To identify the driving genes of the metastatic phenotype associated with 11D amplification, we examined human breast cancer for distant metastasis free survival outcomes. We then created CRISPR-Cas9 generated knockouts of two potential metastasis related proteins within the region, Collagen type 1 alpha 1 (Col1a1) and Chondroadherin (Chad). Knockouts were generated in two mouse driven tumor cell lines NDL2–517 and PyMT 41918 (Supplementary Fig. 5) and compared to multiple cas9-transfected clones with no sgRNA. NDL2–5 is an 11D amplified Neu driven line, while the 419 line is diploid for the 11D locus and is driven by PyMT expression. Importantly, we saw no difference in growth rate with the loss of Col1a1 or Chad in our systems (Supplementary Fig. 6). Knockouts of each gene in both cell lines revealed defects in the ability to migrate in a wound-healing assay (Fig. 4e, f) when compared to the non-edited 419 and NDL wild-type clones. Migration was partially rescued with addback of wild-type Col1a1 or Chad, demonstrating that migration defects were not due to off-target effects (Supplementary Fig. 7). Defects in lung colonization in a tail vein injection were also observed with the Col1a1 and Chad knockout cell lines (Fig. 4g, h).
Conservation of Col1a1/CHAD amplification in breast cancer
Mouse chromosome 11D is conserved in humans and is analogous to chromosomal region 17q21.33. There is similar amplification event at 17q21.33, including COL1A1 and CHAD that occurs in 8% of breast cancer patients. Array CGH from the TCGA data3 demonstrates that COL1A1/CHAD amplification was distinct from HER2 amplification (Fig. 5a). Importantly, this amplification is subtype specific; 25% of Her2 + breast cancers have a co-amplification of the 17q21.33 region along with the HER2 amplicon while only 6% of Luminal A, 7% of Luminal B, and 1.2% of Basal breast cancers have amplification (Fig. 5b). To investigate the transcriptional impact of the amplification event, we used weighted gene correlation network analysis19. This identified a robust transcriptional signature that differentiated COL1A1/CHAD-amplified, Her2-positive tumors from Her2-positive tumors without the amplification event (Supplementary Table 6). Unsupervised hierarchical clustering readily identified separation of the two HER2-positive subtypes based on this signature (Fig. 5c). These correlated genes were used in a predictive signature to correlate patient outcome with predictive amplification status (Supplementary Fig. 8), revealing that metastasis was associated with the amplification event (Fig. 5d).

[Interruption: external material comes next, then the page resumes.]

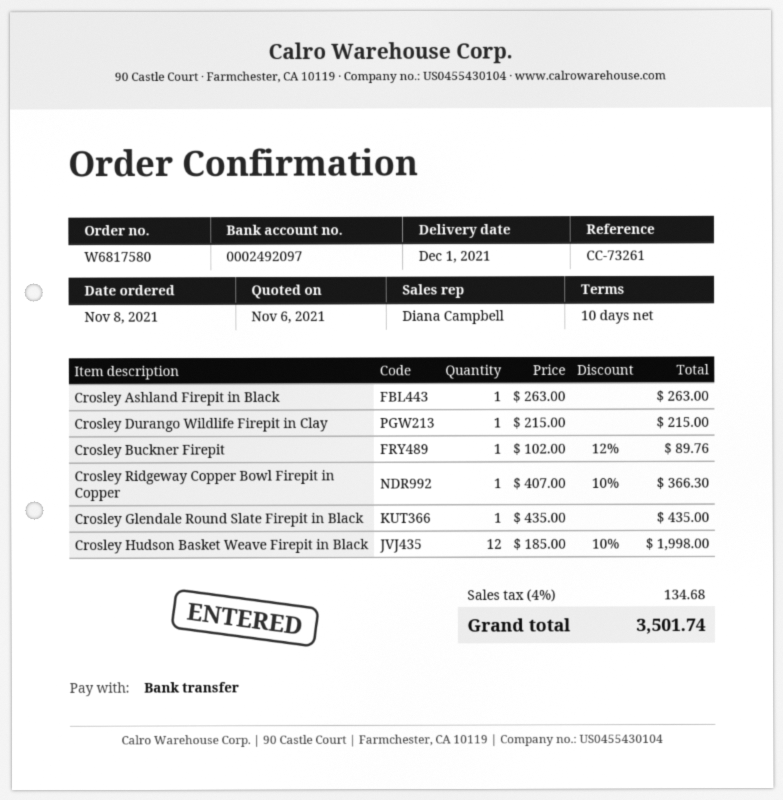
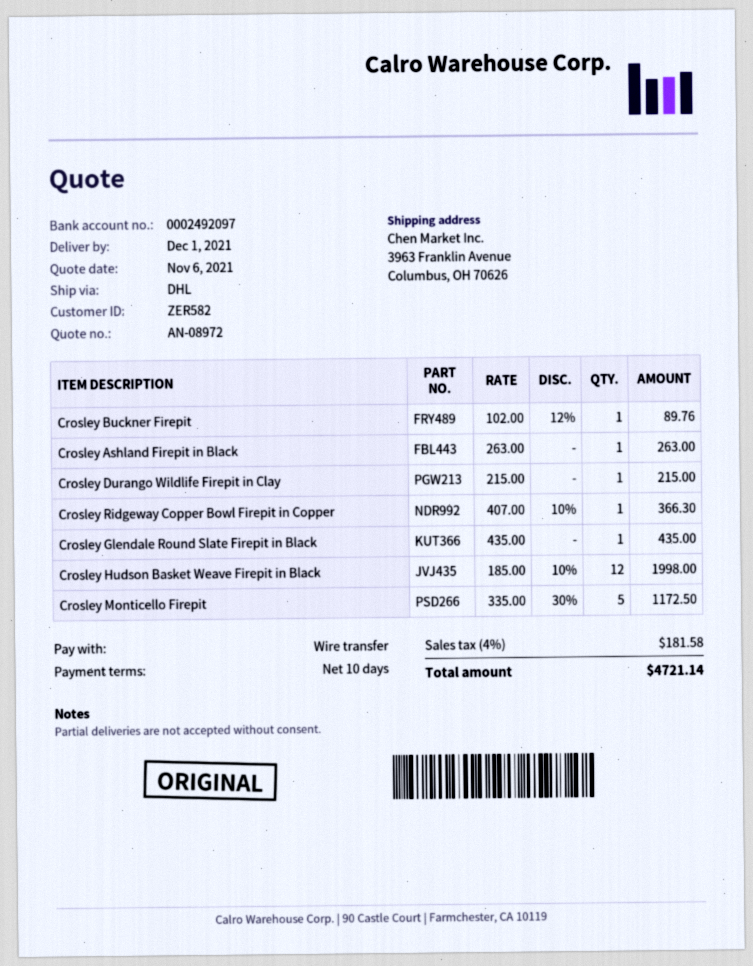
Crosley Monticello Firepit: none -> 5 x 335.00 - 30% = 1172.50
tax: 4% = 134.68 -> 4% = 181.58
total: 3501.74 -> 4721.14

To test whether COL1A1 and CHAD were driving the metastasis phenotype in human breast cancer, we used CRISPRi20 to create a pooled population of COL1A1 and CHAD knockdown in the Her2 amplified, COL1A1/CHAD amplified breast cancer line BT-474. These knockdowns were shown to have a reduction in CHAD (Supplementary Fig. 5G) and Col1a1 (Supplementary Fig. 5F), respectively, as well as the inability to create collagen fibers as identified through a Masson’s trichrome (Supplementary Fig. 5G). While we saw no differences in the proliferation rate of these lines in vitro, these knockdowns showed a decreased ability to migrate in a wound-healing assay (Fig. 5e, f). When injected into the mammary fat pad we saw no difference between the WT BT-474 ddcas9 population and the COL1A1 or CHAD knockdown populations in their ability to form tumors. This take rate was consistent with previously published rates21. We also saw no difference in growth rates with wild-type and knockdown population (Supplementary Fig. 6B) consistent with the in vitro growth rate data. Importantly, the knockdown lines were unable to metastasize to the lung after being injected into the mammary fat pad (Fig. 5g, h). Altogether these data underscore the importance of identifying copy number variation in mouse models of cancer.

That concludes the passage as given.